Hayday — Hav
“No,” he said softly.
The Last Season of Light
Augie placed the master recording on the passenger seat. He lit a cigar—the last of the good ones, a Montecristo No. 2. He looked at the ocean. Somewhere out there was Florida. Somewhere out there was the future. But here, on this seawall, was the past. hav hayday
Pepe cued the band. The strings swelled. Augie closed his eyes and opened his mouth. The song poured out of him—a lament about two gardenias, a love letter, a promise of fidelity. It was a soft song, but Augie sang it like a war cry. He poured every sunset he had ever seen from the roof of his mother’s house in Centro Habana into that melody. He poured in the taste of the sweet mangoes from the finca, the sound of his abuela’s rosary beads, the sight of the old men playing dominoes in the Parque Central. “No,” he said softly
This was the Hayday .
To Augie, it wasn’t just a time. It was a texture. It was the smell of cigar smoke and roasted plantains drifting from the El Floridita bar, where Hemingway had left a stool empty only moments ago.
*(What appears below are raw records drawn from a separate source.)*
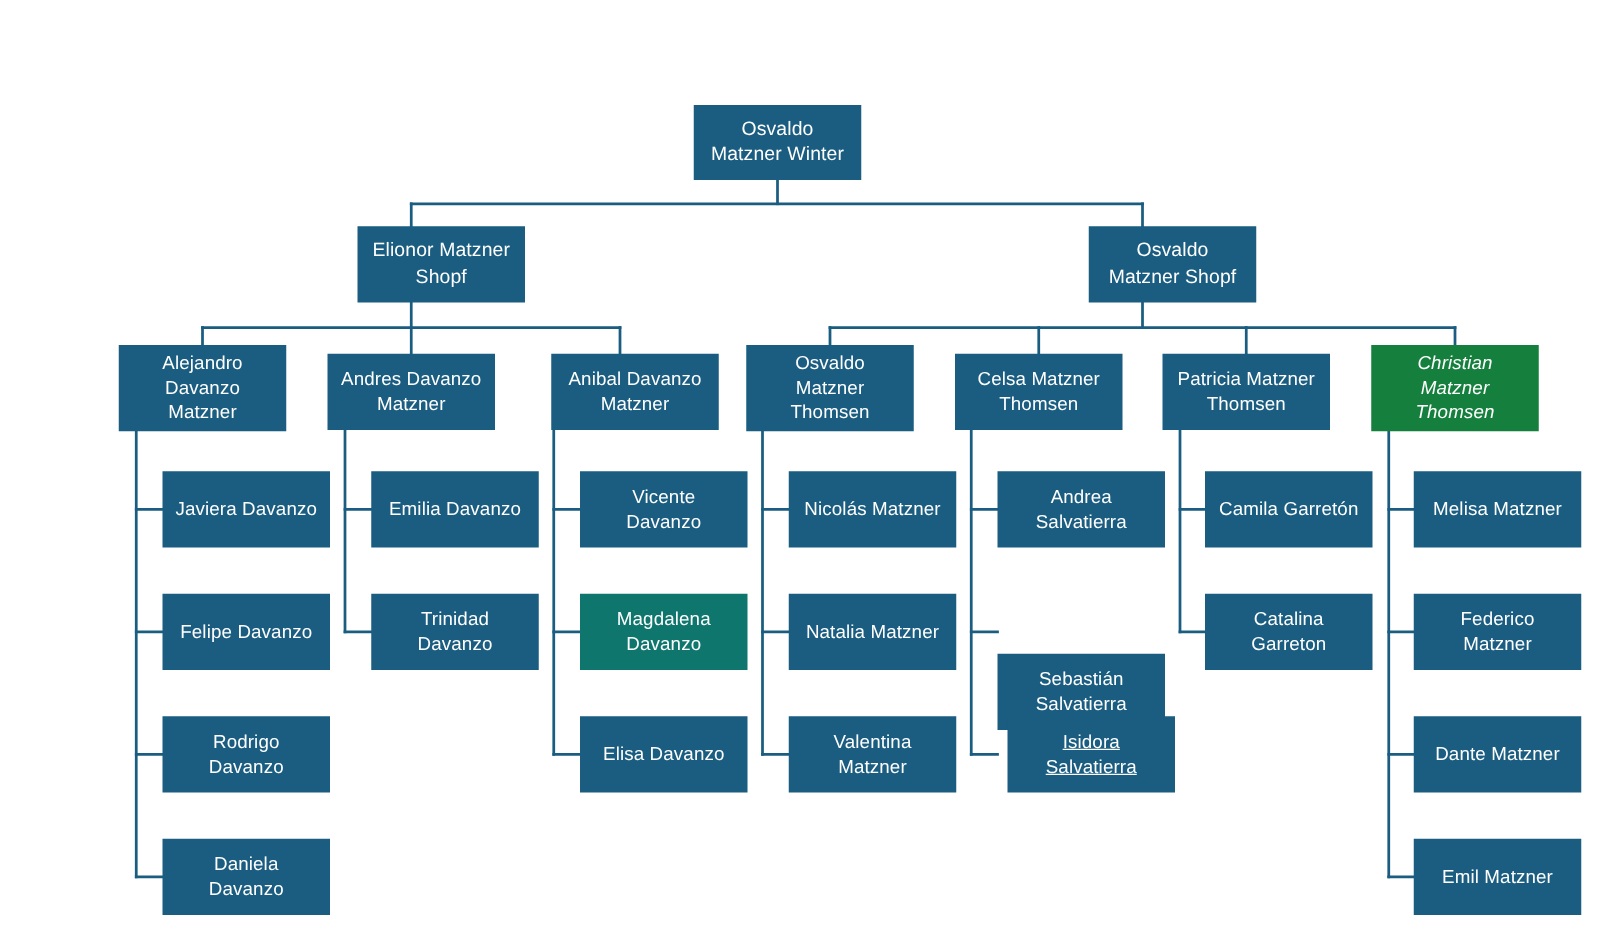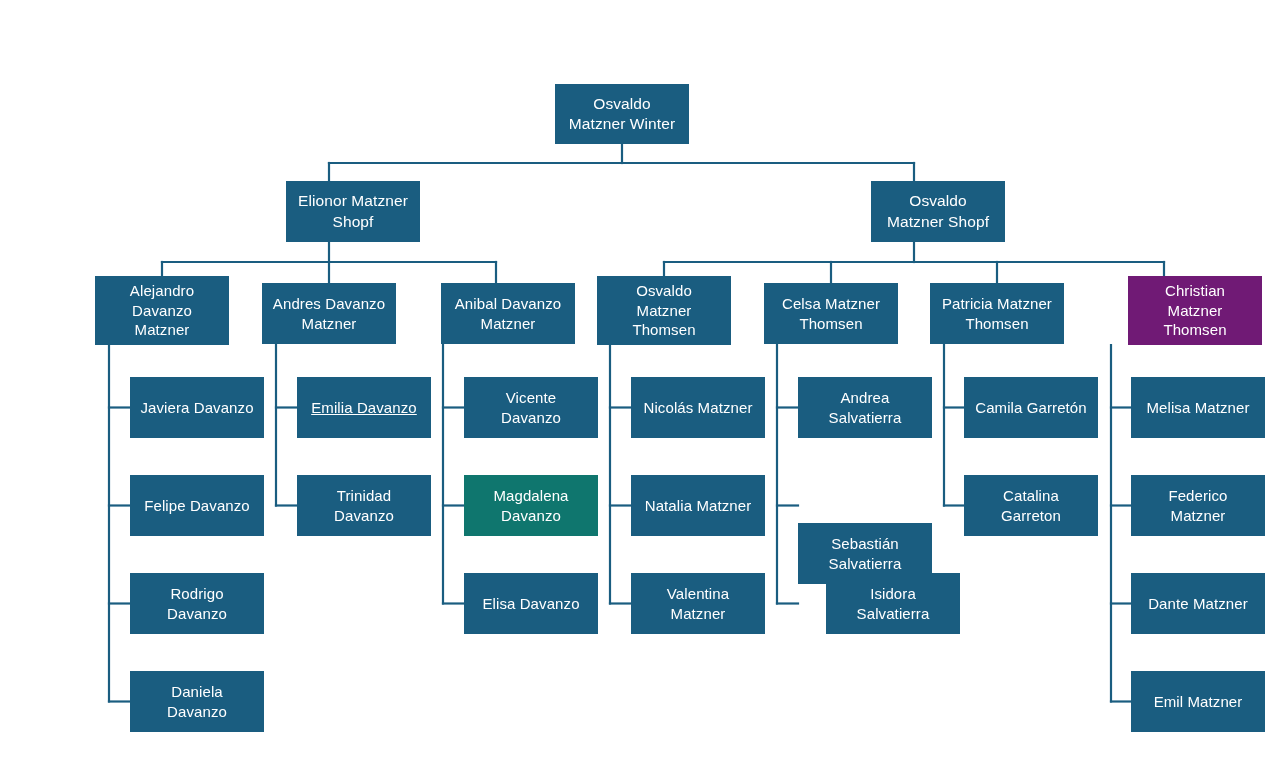--- a/index.html
+++ b/index.html
@@ -140,7 +140,7 @@
         <span class="node-label">Patricia Matzner
 Thomsen</span>
       </div>
-      <div class="node lvl2" style="left: 1128px; top: 276px; width: 134px; height: 69px; background: #701a75; color: rgb(255, 255, 255);">
+      <div class="node lvl2" style="left: 1097px; top: 276px; width: 134px; height: 69px; background: #15803d; color: rgb(255, 255, 255); font-style: italic;">
         <span class="node-label">Christian
 Matzner
 Thomsen</span>

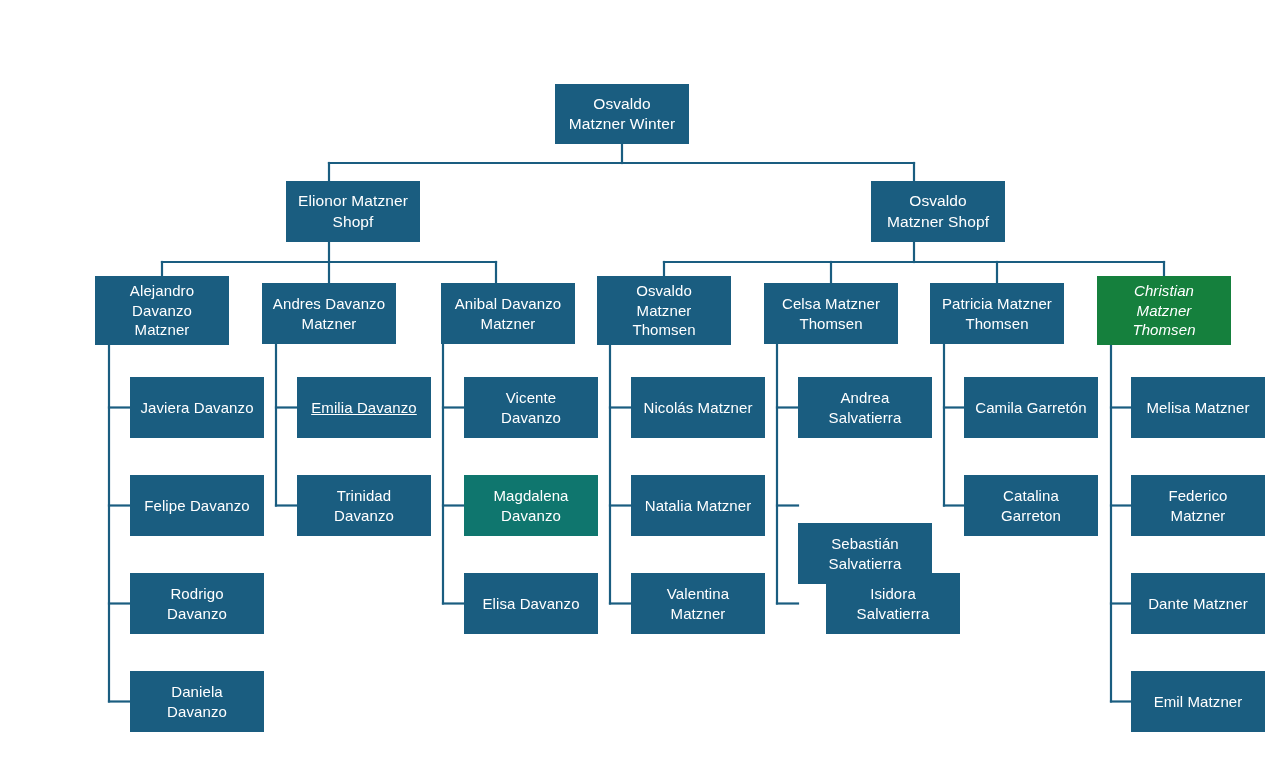--- a/index.html
+++ b/index.html
@@ -159,7 +159,7 @@
         <span class="node-label">Daniela
 Davanzo</span>
       </div>
-      <div class="node lvl3" style="left: 297px; top: 377px; width: 134px; height: 61px; background: rgb(26, 93, 128); color: rgb(255, 255, 255); text-decoration: underline;">
+      <div class="node lvl3" style="left: 297px; top: 377px; width: 134px; height: 61px; background: rgb(26, 93, 128); color: rgb(255, 255, 255);">
         <span class="node-label">Emilia Davanzo</span>
       </div>
       <div class="node lvl3" style="left: 297px; top: 475px; width: 134px; height: 61px; background: rgb(26, 93, 128); color: rgb(255, 255, 255);">

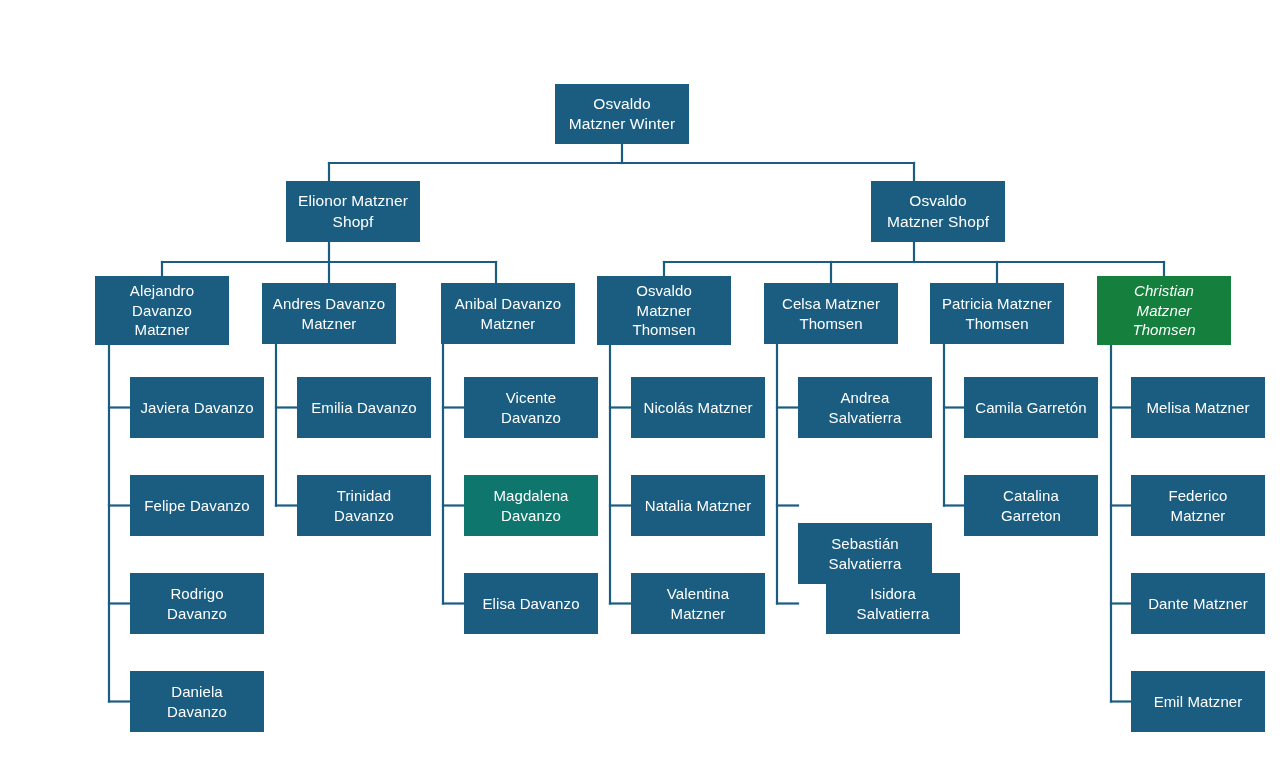--- a/index.html
+++ b/index.html
@@ -195,7 +195,7 @@
         <span class="node-label">Sebastián
 Salvatierra</span>
       </div>
-      <div class="node lvl3" style="left: 826px; top: 573px; width: 134px; height: 61px; background: rgb(26, 93, 128); color: rgb(255, 255, 255);">
+      <div class="node lvl3" style="left: 806px; top: 573px; width: 134px; height: 61px; background: rgb(26, 93, 128); color: rgb(255, 255, 255); text-decoration: underline;">
         <span class="node-label">Isidora
 Salvatierra</span>
       </div>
It was the rhythm of the conga drum that never stopped, bleeding out of the Tropicana Club where the showgirls wore feathers imported from Rio and diamonds that cost more than a village in Oriente Province. Somewhere out there was the future
Augie wasn't a gangster, nor a politician. He was a sonero —a singer. For ten years, he had been the ghost voice on other people’s records. But tonight, at the CMQ radio studio, everything was supposed to change. His producer, a fast-talking Mexican named Pepe, had promised him a session with the Cugat orchestra.